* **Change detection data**
= Beginning of Section =
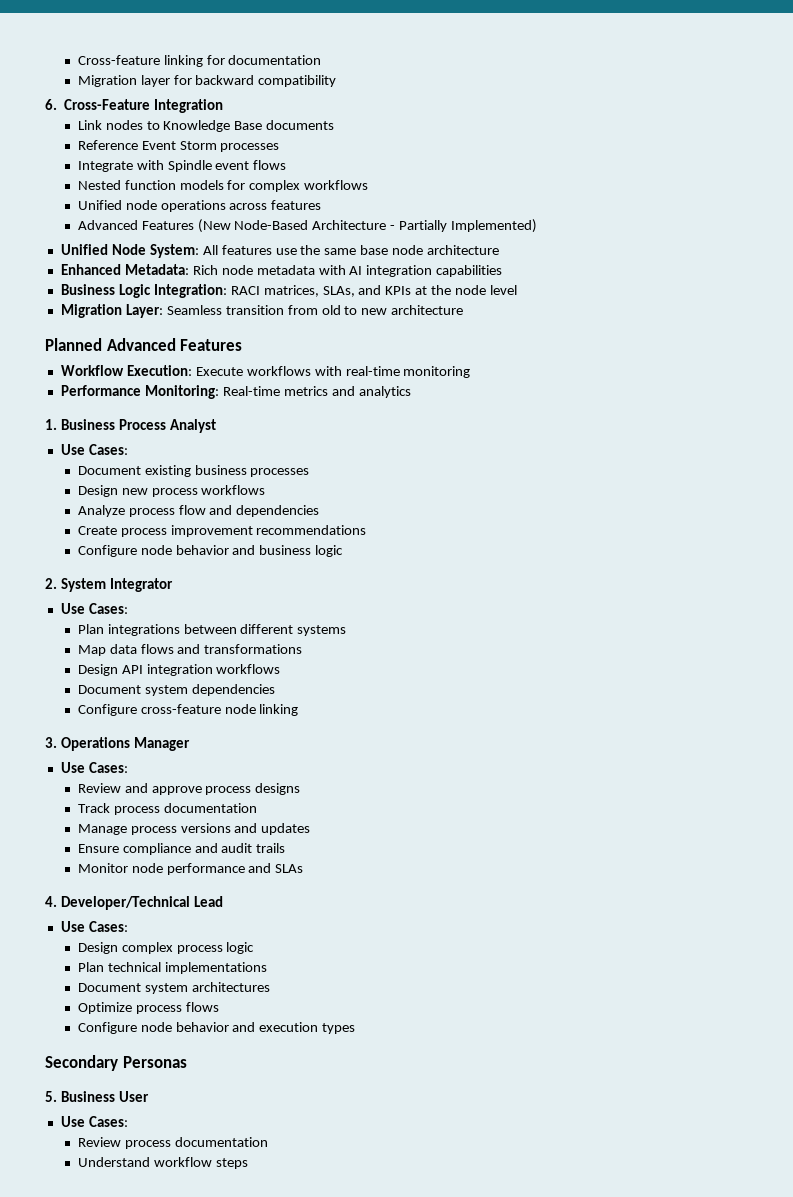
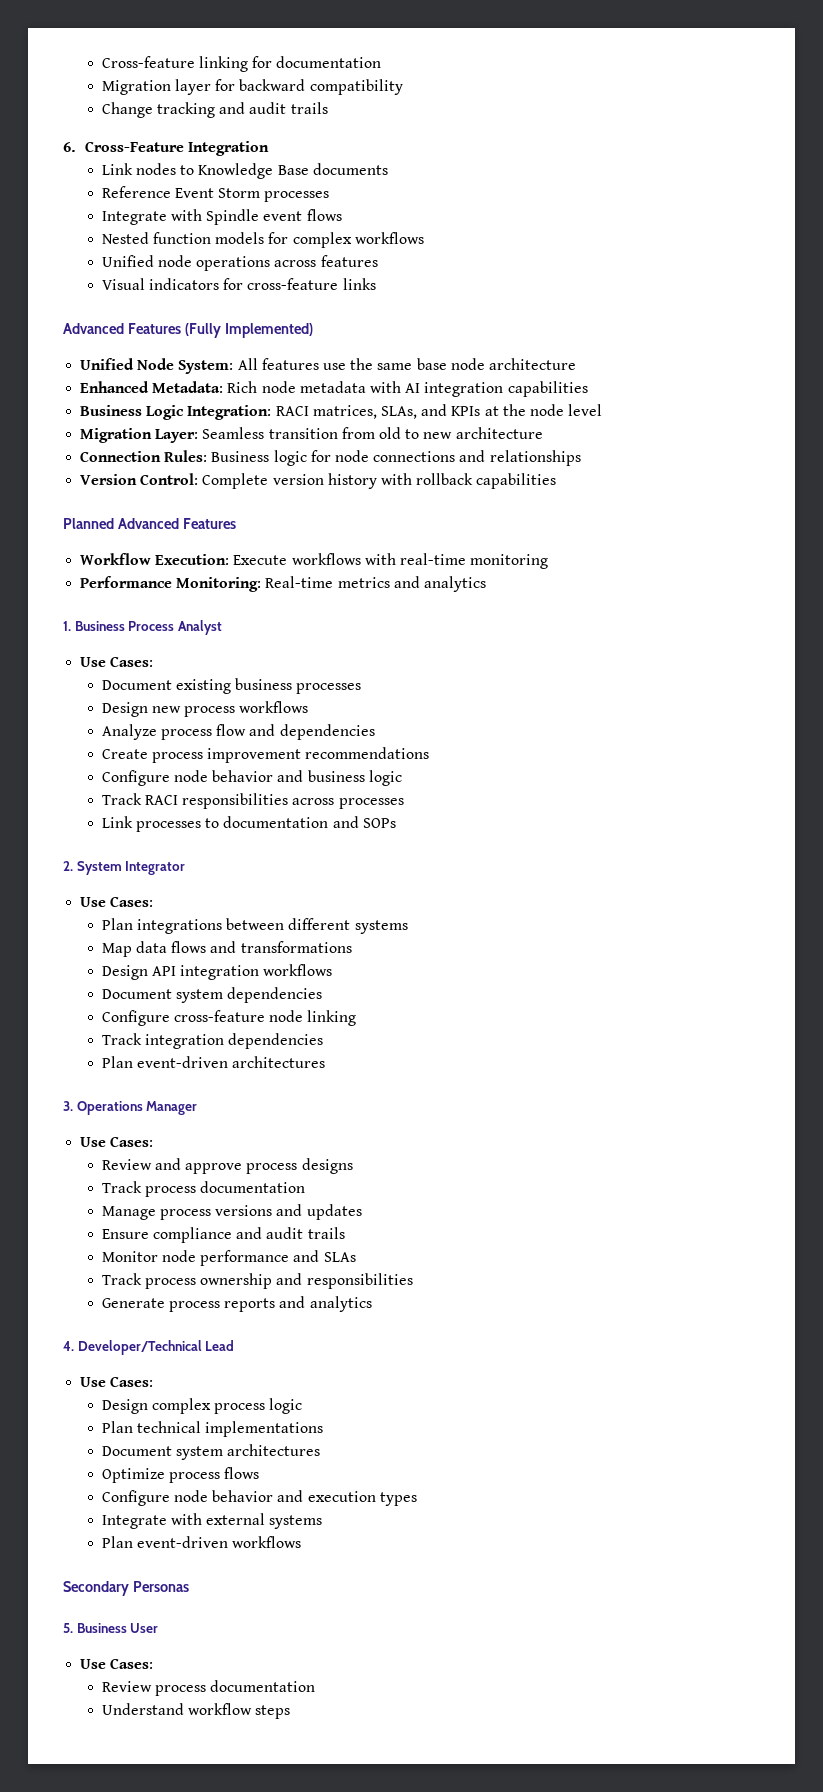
+ Change tracking and audit trails
- Advanced Features (New Node-Based Architecture - Partially Implemented)
+ Visual indicators for cross-feature links
+ Advanced Features (Fully Implemented)
+ Connection Rules: Business logic for node connections and relationships
+ Version Control: Complete version history with rollback capabilities
+ Track RACI responsibilities across processes
+ Link processes to documentation and SOPs
+ Track integration dependencies
+ Plan event-driven architectures
+ Track process ownership and responsibilities
+ Generate process reports and analytics
+ Integrate with external systems
+ Plan event-driven workflows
= End of Section =
* **Exercise prompt**
Retype each line above precisely, please. Skip anything that is a picture.

* **Task result**
+ Change tracking and audit trails
- Advanced Features (New Node-Based Architecture - Partially Implemented)
+ Visual indicators for cross-feature links
+ Advanced Features (Fully Implemented)
+ Connection Rules: Business logic for node connections and relationships
+ Version Control: Complete version history with rollback capabilities
+ Track RACI responsibilities across processes
+ Link processes to documentation and SOPs
+ Track integration dependencies
+ Plan event-driven architectures
+ Track process ownership and responsibilities
+ Generate process reports and analytics
+ Integrate with external systems
+ Plan event-driven workflows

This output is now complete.